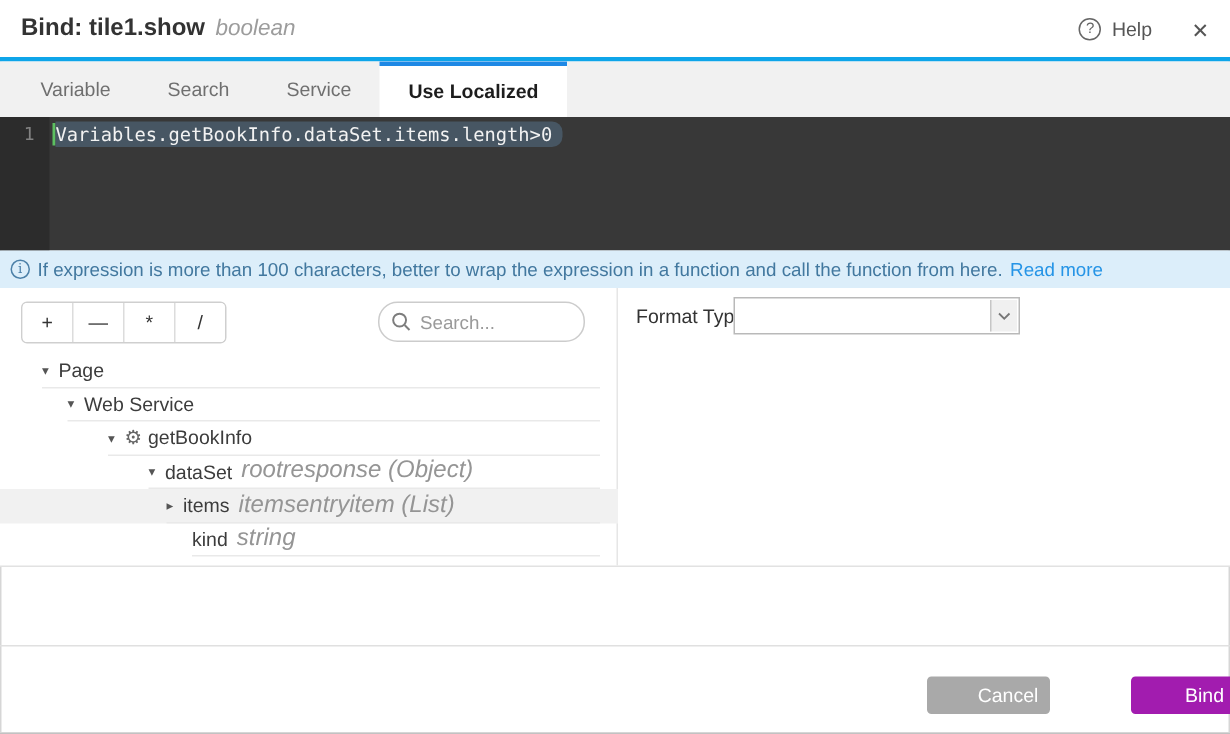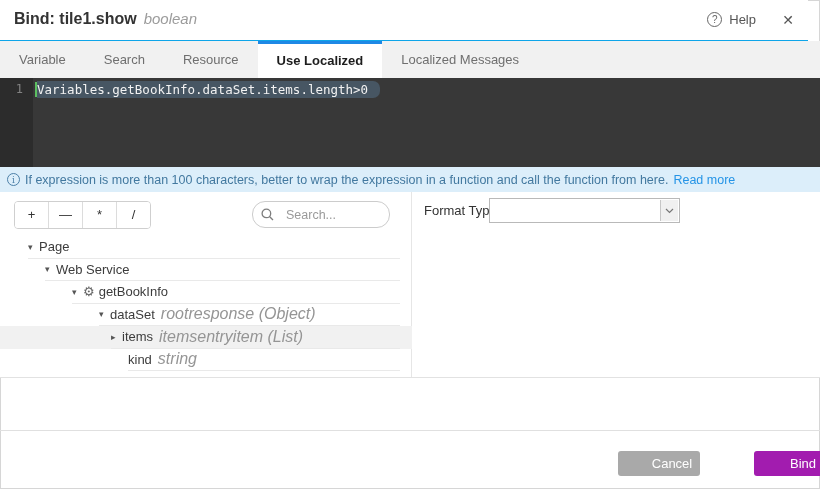--- a/index.html
+++ b/index.html
@@ -10,7 +10,7 @@
     overflow:hidden;
   }
   
-  .header { position:absolute; top:0; left:0; right:12px; height:41px; border-bottom:1px solid #0ea5e9; box-sizing:border-box; background:#fff; }
+  .header { position:absolute; top:0; left:0; right:0; height:41px; border-bottom:3px solid #0ea5e9; box-sizing:border-box; background:#fff; }
   .title { position:absolute; left:14px; top:10px; font-size:16px; font-weight:bold; color:#333; }
   .type-hint { font-style:italic; color:#9c9c9c; font-weight:normal; font-size:15px; margin-left:7px; }
   .help-group { position:absolute; right:52px; top:12px; display:flex; align-items:center; gap:7px; cursor:pointer; }

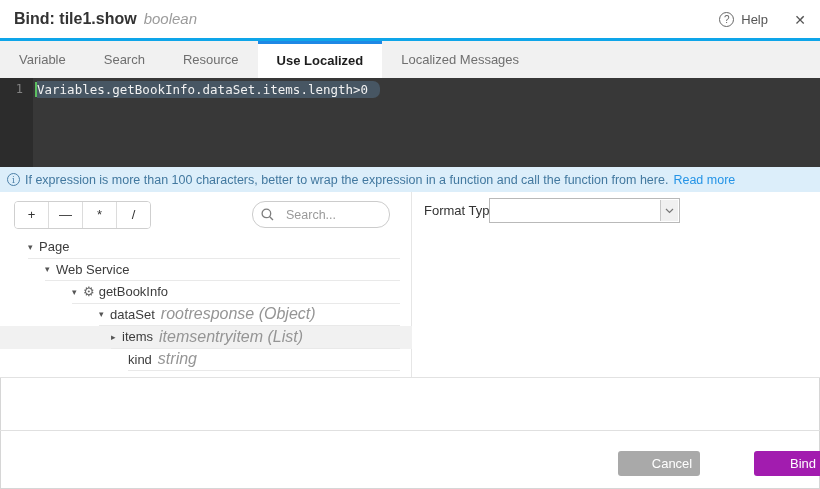--- a/index.html
+++ b/index.html
@@ -18,7 +18,7 @@
   .help-label { font-size:13px; color:#555;text-align:right; }
   .close-btn { position:absolute; right:14px; top:12px; font-size:14px; color:#555; cursor:pointer; line-height:16px; }
   
-  .tabbar { position:absolute; top:41px; left:0; right:0; height:37px; background:#f1f1f1; display:flex; padding-left:0; box-sizing:border-box; }
+  .tabbar { position:absolute; top:41px; left:0; right:0; height:37px; background:#f1f1f1; display:flex; padding-left:8px; box-sizing:border-box; }
   .tab { padding:0 19px; line-height:37px; font-size:13px; color:#6f6f6f; cursor:pointer; box-sizing:border-box; }
   .tab.active { background:#fff; border-top:3px solid #1e88e5; line-height:33px; color:#1d1d1d; font-weight:bold; }
   

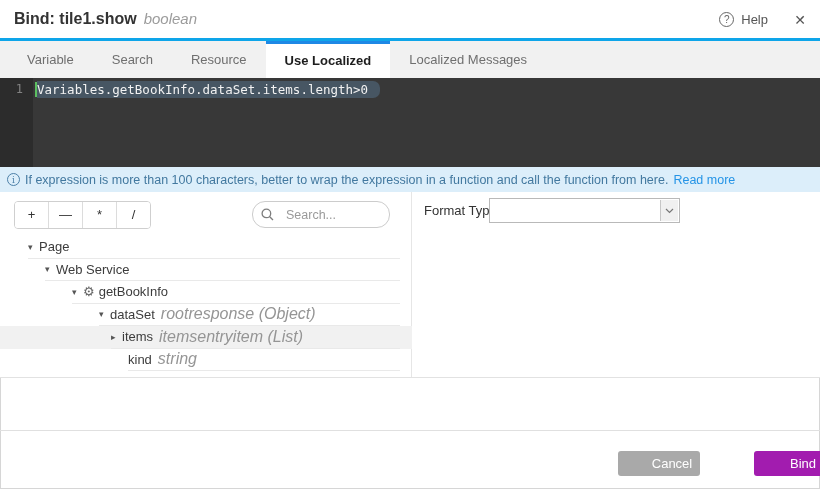--- a/index.html
+++ b/index.html
@@ -82,7 +82,7 @@
   <div class="tabbar">
     <div class="tab">Variable</div>
     <div class="tab">Search</div>
-    <div class="tab">Resource</div>
+    <div class="tab">Service</div>
     <div class="tab active">Use Localized</div>
     <div class="tab">Localized Messages</div>
   </div>

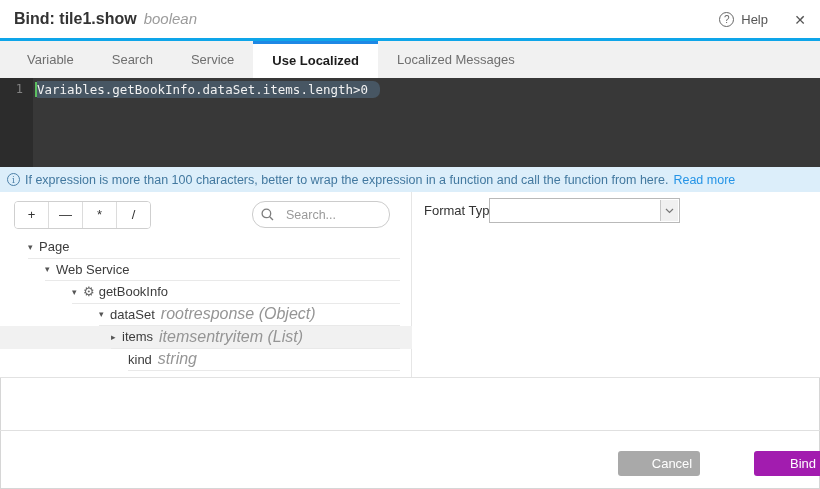--- a/index.html
+++ b/index.html
@@ -84,7 +84,6 @@
     <div class="tab">Search</div>
     <div class="tab">Service</div>
     <div class="tab active">Use Localized</div>
-    <div class="tab">Localized Messages</div>
   </div>
 
   <div class="editor">

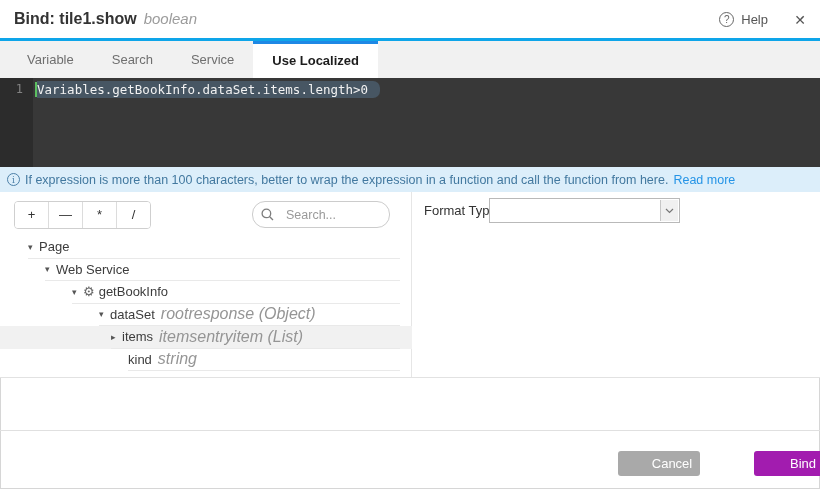--- a/index.html
+++ b/index.html
@@ -26,7 +26,7 @@
   .gutter { position:absolute; left:0; top:0; bottom:0; width:33px; background:#2c2c2c; color:#828282; font-size:12px; text-align:right; padding:4px 10px 0 0; box-sizing:border-box; }
   .cursor { position:absolute; left:35px; top:4px; width:2px; height:15px; background:#5cbf60; }
   .codeline { position:absolute; left:37px; top:4px; font-size:12.5px; color:#f2f2f2; white-space:pre; }
-  .codeline .sel { background:#475663; padding:1px 12px 1px 0; border-radius:0 7px 7px 0; }
+  .codeline .sel { background:#475663; padding:1px 7px 1px 0; border-radius:0 7px 7px 0; }
   
   .infobar { position:absolute; top:167px; left:0; right:0; height:25px; background:#dceefa; display:flex; align-items:center; padding-left:7px; gap:5px; box-sizing:border-box; font-size:12.5px; color:#42789f; }
   .info-icon { flex:0 0 auto; width:13px; height:13px; border:1px solid #4c80a8; border-radius:50%; display:flex; align-items:center; justify-content:center; font-size:9px; font-family:"DejaVu Serif",serif; color:#4c80a8; box-sizing:border-box; }

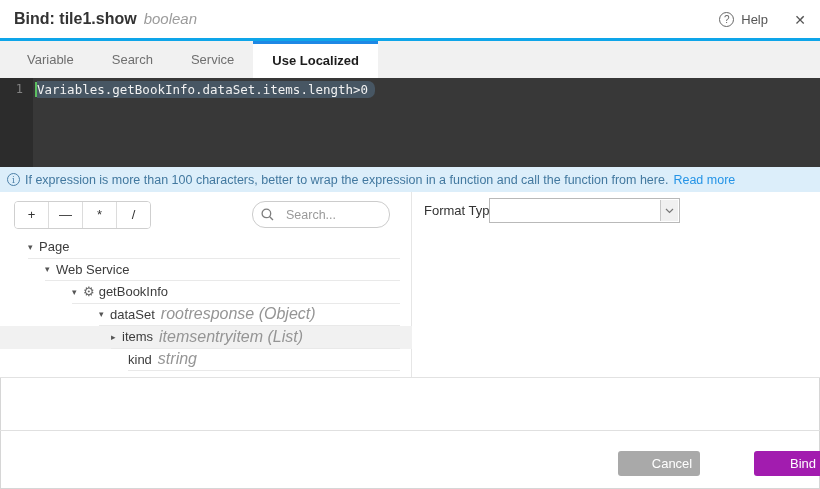--- a/index.html
+++ b/index.html
@@ -37,7 +37,7 @@
   .ops { position:absolute; left:14px; top:9px; display:flex; border:1px solid #cfcfcf; border-radius:4px; overflow:hidden; background:#fff; }
   .op { width:33px; height:26px; line-height:26px; text-align:center; font-size:13px; color:#333; cursor:pointer; background:#fff; }
   .op + .op { border-left:1px solid #dcdcdc; }
-  .search { position:absolute; left:252px; top:9px; width:138px; height:27px; border:1px solid #ccc; border-radius:13px; display:flex; align-items:center; padding:0 8px; gap:10px; box-sizing:border-box; background:#fff; }
+  .search { position:absolute; left:252px; top:9px; width:138px; height:27px; border:1px solid #ccc; border-radius:13px; display:flex; align-items:center; padding:0 8px; gap:4px; box-sizing:border-box; background:#fff; }
   .search input { border:none; outline:none; flex:1; min-width:0; font-size:12.5px; color:#333; font-family:inherit; background:transparent; }
   .search input::placeholder { color:#9a9a9a; }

* [What needs to be done] Would you please copy the listing exactly, omitting every picture?

* [Solution to the exercise]
--- a/index.html
+++ b/index.html
@@ -10,7 +10,7 @@
     overflow:hidden;
   }
   
-  .header { position:absolute; top:0; left:0; right:12px; height:41px; border-bottom:1px solid #0ea5e9; box-sizing:border-box; background:#fff; }
+  .header { position:absolute; top:0; left:0; right:0; height:41px; border-bottom:3px solid #0ea5e9; box-sizing:border-box; background:#fff; }
   .title { position:absolute; left:14px; top:10px; font-size:16px; font-weight:bold; color:#333; }
   .type-hint { font-style:italic; color:#9c9c9c; font-weight:normal; font-size:15px; margin-left:7px; }
   .help-group { position:absolute; right:52px; top:12px; display:flex; align-items:center; gap:7px; cursor:pointer; }

--- a/index.html
+++ b/index.html
@@ -18,7 +18,7 @@
   .help-label { font-size:13px; color:#555;text-align:right; }
   .close-btn { position:absolute; right:14px; top:12px; font-size:14px; color:#555; cursor:pointer; line-height:16px; }
   
-  .tabbar { position:absolute; top:41px; left:0; right:0; height:37px; background:#f1f1f1; display:flex; padding-left:0; box-sizing:border-box; }
+  .tabbar { position:absolute; top:41px; left:0; right:0; height:37px; background:#f1f1f1; display:flex; padding-left:8px; box-sizing:border-box; }
   .tab { padding:0 19px; line-height:37px; font-size:13px; color:#6f6f6f; cursor:pointer; box-sizing:border-box; }
   .tab.active { background:#fff; border-top:3px solid #1e88e5; line-height:33px; color:#1d1d1d; font-weight:bold; }
   

--- a/index.html
+++ b/index.html
@@ -82,7 +82,7 @@
   <div class="tabbar">
     <div class="tab">Variable</div>
     <div class="tab">Search</div>
-    <div class="tab">Resource</div>
+    <div class="tab">Service</div>
     <div class="tab active">Use Localized</div>
     <div class="tab">Localized Messages</div>
   </div>

--- a/index.html
+++ b/index.html
@@ -84,7 +84,6 @@
     <div class="tab">Search</div>
     <div class="tab">Service</div>
     <div class="tab active">Use Localized</div>
-    <div class="tab">Localized Messages</div>
   </div>
 
   <div class="editor">

--- a/index.html
+++ b/index.html
@@ -26,7 +26,7 @@
   .gutter { position:absolute; left:0; top:0; bottom:0; width:33px; background:#2c2c2c; color:#828282; font-size:12px; text-align:right; padding:4px 10px 0 0; box-sizing:border-box; }
   .cursor { position:absolute; left:35px; top:4px; width:2px; height:15px; background:#5cbf60; }
   .codeline { position:absolute; left:37px; top:4px; font-size:12.5px; color:#f2f2f2; white-space:pre; }
-  .codeline .sel { background:#475663; padding:1px 12px 1px 0; border-radius:0 7px 7px 0; }
+  .codeline .sel { background:#475663; padding:1px 7px 1px 0; border-radius:0 7px 7px 0; }
   
   .infobar { position:absolute; top:167px; left:0; right:0; height:25px; background:#dceefa; display:flex; align-items:center; padding-left:7px; gap:5px; box-sizing:border-box; font-size:12.5px; color:#42789f; }
   .info-icon { flex:0 0 auto; width:13px; height:13px; border:1px solid #4c80a8; border-radius:50%; display:flex; align-items:center; justify-content:center; font-size:9px; font-family:"DejaVu Serif",serif; color:#4c80a8; box-sizing:border-box; }

--- a/index.html
+++ b/index.html
@@ -37,7 +37,7 @@
   .ops { position:absolute; left:14px; top:9px; display:flex; border:1px solid #cfcfcf; border-radius:4px; overflow:hidden; background:#fff; }
   .op { width:33px; height:26px; line-height:26px; text-align:center; font-size:13px; color:#333; cursor:pointer; background:#fff; }
   .op + .op { border-left:1px solid #dcdcdc; }
-  .search { position:absolute; left:252px; top:9px; width:138px; height:27px; border:1px solid #ccc; border-radius:13px; display:flex; align-items:center; padding:0 8px; gap:10px; box-sizing:border-box; background:#fff; }
+  .search { position:absolute; left:252px; top:9px; width:138px; height:27px; border:1px solid #ccc; border-radius:13px; display:flex; align-items:center; padding:0 8px; gap:4px; box-sizing:border-box; background:#fff; }
   .search input { border:none; outline:none; flex:1; min-width:0; font-size:12.5px; color:#333; font-family:inherit; background:transparent; }
   .search input::placeholder { color:#9a9a9a; }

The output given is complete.